What to do: Look below for the line holding "(402, 459) none" and the line holding "[98,149,175,161] workflows. ->". Repeat those two and everything between, exactly.

Raw data:
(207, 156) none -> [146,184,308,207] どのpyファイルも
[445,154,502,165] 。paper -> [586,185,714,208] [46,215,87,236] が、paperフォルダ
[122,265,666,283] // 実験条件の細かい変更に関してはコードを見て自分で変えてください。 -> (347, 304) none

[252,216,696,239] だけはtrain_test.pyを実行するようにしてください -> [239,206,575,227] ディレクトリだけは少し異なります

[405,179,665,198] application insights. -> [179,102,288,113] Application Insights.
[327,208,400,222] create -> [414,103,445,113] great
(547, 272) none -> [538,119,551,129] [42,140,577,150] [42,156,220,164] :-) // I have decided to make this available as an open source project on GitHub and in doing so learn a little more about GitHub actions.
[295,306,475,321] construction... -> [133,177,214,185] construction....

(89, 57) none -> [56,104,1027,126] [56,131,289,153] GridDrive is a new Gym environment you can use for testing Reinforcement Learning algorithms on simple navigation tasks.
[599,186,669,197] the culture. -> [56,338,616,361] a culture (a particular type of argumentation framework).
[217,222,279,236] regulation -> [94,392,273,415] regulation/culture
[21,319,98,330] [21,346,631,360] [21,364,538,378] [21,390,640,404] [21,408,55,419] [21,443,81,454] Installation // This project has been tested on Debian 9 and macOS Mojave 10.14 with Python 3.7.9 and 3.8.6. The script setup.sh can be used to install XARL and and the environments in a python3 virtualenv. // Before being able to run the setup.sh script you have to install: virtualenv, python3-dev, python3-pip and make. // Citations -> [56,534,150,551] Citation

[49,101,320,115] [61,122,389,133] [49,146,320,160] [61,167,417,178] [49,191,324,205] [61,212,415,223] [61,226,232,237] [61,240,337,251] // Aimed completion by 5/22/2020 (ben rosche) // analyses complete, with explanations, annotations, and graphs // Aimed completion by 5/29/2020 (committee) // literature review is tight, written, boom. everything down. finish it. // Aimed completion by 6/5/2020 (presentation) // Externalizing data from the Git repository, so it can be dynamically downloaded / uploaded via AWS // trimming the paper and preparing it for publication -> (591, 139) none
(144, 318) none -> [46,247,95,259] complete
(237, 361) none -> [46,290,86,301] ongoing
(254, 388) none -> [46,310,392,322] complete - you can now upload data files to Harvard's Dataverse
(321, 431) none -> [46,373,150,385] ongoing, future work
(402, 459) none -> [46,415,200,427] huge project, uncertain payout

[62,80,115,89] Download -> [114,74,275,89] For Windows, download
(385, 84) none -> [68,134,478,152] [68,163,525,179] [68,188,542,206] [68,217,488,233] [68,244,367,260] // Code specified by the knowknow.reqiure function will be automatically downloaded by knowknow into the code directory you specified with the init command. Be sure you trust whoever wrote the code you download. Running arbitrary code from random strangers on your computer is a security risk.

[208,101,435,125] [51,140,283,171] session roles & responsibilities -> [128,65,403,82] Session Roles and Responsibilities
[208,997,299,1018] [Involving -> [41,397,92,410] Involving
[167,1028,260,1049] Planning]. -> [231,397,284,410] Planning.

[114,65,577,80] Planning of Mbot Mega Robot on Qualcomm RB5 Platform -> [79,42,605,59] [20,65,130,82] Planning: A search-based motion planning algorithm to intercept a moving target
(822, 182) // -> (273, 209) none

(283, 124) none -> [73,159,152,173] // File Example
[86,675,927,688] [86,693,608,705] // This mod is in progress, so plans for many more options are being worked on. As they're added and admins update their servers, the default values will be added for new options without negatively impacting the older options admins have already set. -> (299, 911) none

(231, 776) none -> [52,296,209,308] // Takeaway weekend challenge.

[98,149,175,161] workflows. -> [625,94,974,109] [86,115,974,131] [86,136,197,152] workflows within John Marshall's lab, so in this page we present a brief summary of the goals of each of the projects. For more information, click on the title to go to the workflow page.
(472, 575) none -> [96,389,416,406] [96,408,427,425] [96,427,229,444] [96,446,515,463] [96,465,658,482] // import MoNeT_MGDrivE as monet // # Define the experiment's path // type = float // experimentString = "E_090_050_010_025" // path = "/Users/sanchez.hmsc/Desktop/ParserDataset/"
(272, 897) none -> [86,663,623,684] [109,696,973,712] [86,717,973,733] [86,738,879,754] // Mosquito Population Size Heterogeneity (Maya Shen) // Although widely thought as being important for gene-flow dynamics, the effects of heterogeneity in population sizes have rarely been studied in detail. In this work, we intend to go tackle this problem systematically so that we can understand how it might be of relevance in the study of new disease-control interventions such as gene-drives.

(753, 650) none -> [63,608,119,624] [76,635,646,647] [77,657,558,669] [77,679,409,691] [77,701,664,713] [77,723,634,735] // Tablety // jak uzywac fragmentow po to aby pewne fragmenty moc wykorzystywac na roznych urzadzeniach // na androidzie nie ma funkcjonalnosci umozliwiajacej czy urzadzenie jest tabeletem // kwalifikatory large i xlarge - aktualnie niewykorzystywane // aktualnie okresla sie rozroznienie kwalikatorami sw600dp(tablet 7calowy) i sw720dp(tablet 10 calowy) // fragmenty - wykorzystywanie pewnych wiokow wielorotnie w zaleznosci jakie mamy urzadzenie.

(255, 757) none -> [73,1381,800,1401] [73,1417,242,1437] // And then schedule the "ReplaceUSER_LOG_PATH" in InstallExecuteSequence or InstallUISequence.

Solution:
(402, 459) none -> [46,415,200,427] huge project, uncertain payout

[62,80,115,89] Download -> [114,74,275,89] For Windows, download
(385, 84) none -> [68,134,478,152] [68,163,525,179] [68,188,542,206] [68,217,488,233] [68,244,367,260] // Code specified by the knowknow.reqiure function will be automatically downloaded by knowknow into the code directory you specified with the init command. Be sure you trust whoever wrote the code you download. Running arbitrary code from random strangers on your computer is a security risk.

[208,101,435,125] [51,140,283,171] session roles & responsibilities -> [128,65,403,82] Session Roles and Responsibilities
[208,997,299,1018] [Involving -> [41,397,92,410] Involving
[167,1028,260,1049] Planning]. -> [231,397,284,410] Planning.

[114,65,577,80] Planning of Mbot Mega Robot on Qualcomm RB5 Platform -> [79,42,605,59] [20,65,130,82] Planning: A search-based motion planning algorithm to intercept a moving target
(822, 182) // -> (273, 209) none

(283, 124) none -> [73,159,152,173] // File Example
[86,675,927,688] [86,693,608,705] // This mod is in progress, so plans for many more options are being worked on. As they're added and admins update their servers, the default values will be added for new options without negatively impacting the older options admins have already set. -> (299, 911) none

(231, 776) none -> [52,296,209,308] // Takeaway weekend challenge.

[98,149,175,161] workflows. -> [625,94,974,109] [86,115,974,131] [86,136,197,152] workflows within John Marshall's lab, so in this page we present a brief summary of the goals of each of the projects. For more information, click on the title to go to the workflow page.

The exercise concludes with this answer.